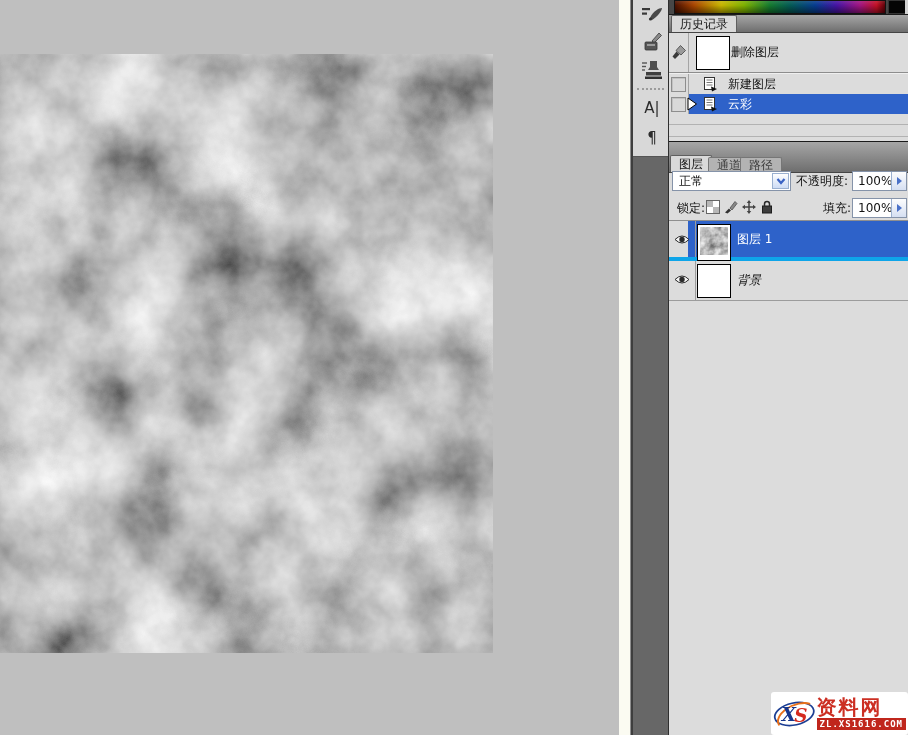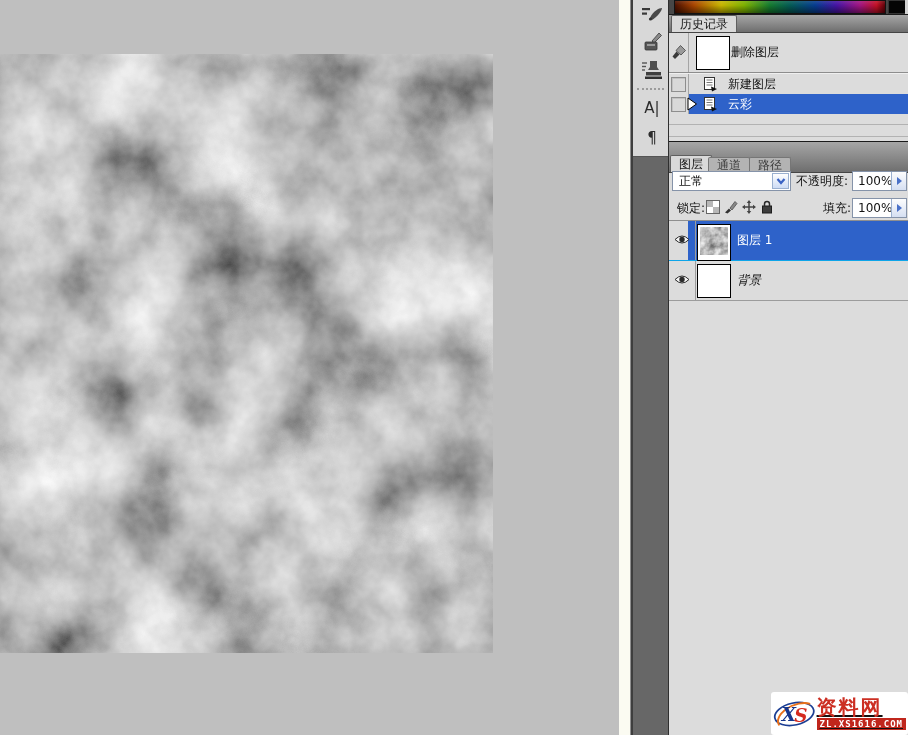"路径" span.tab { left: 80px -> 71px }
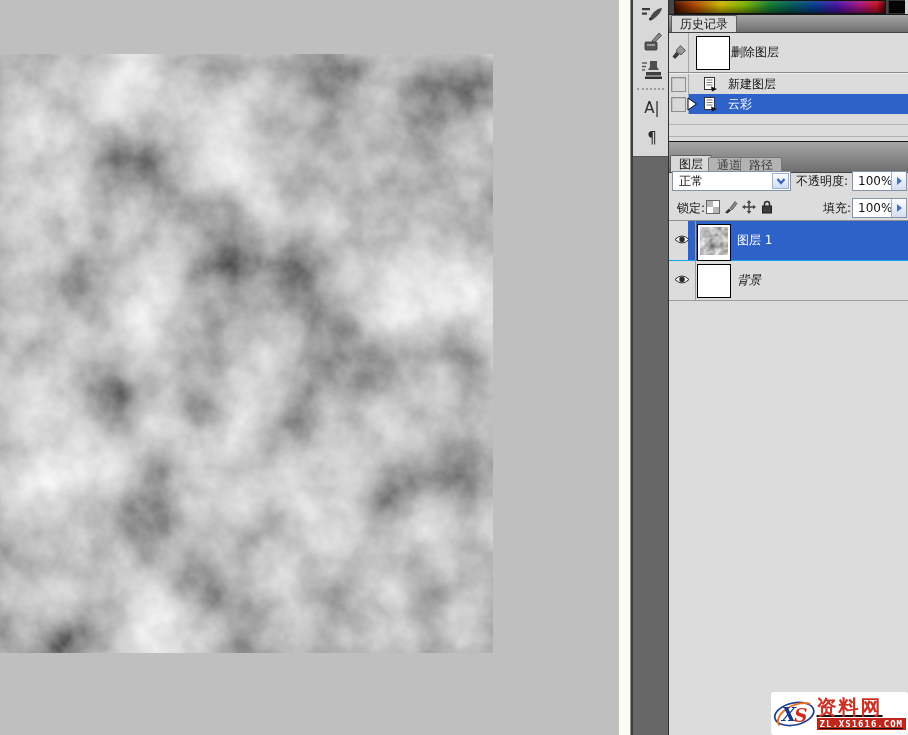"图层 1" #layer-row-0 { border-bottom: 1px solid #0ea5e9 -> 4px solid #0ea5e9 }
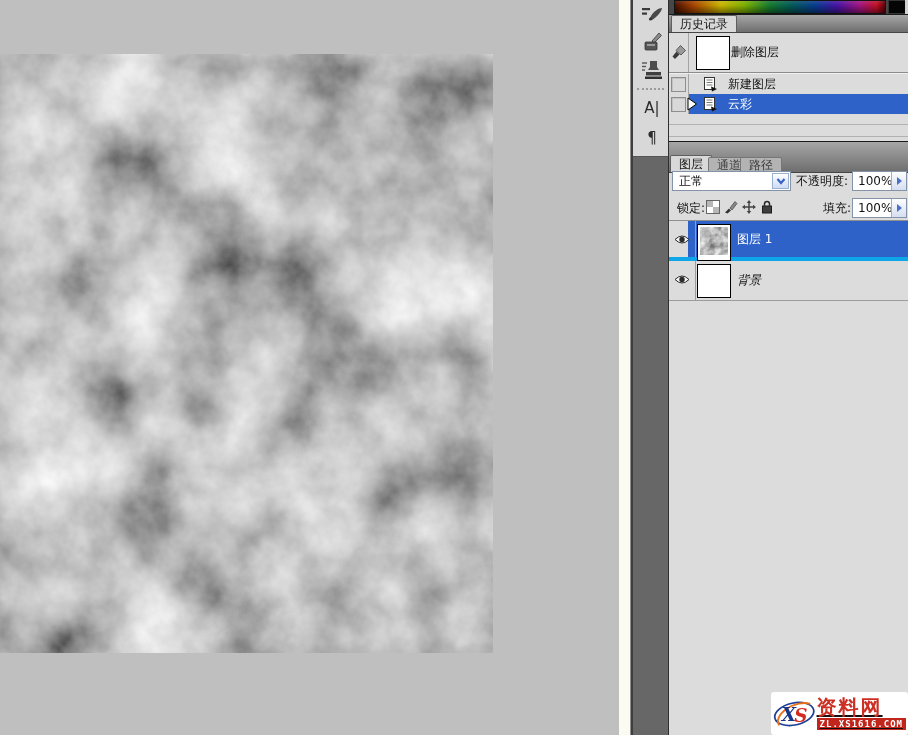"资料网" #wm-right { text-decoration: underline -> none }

----

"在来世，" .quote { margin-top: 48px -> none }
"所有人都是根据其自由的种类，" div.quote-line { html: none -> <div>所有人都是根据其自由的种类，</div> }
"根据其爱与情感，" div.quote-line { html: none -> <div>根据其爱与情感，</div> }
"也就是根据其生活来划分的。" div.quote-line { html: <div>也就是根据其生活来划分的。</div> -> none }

----

**Problem statement**. Above are the records. Copy the lines beginning at the one that has "none -> <div>根据其爱与情感，</div>" and ending with the one that has "html: <div>也就是根据其生活来划分的。</div> ->", unchanged.

**Solution**.
"根据其爱与情感，" div.quote-line { html: none -> <div>根据其爱与情感，</div> }
"也就是根据其生活来划分的。" div.quote-line { html: <div>也就是根据其生活来划分的。</div> -> none }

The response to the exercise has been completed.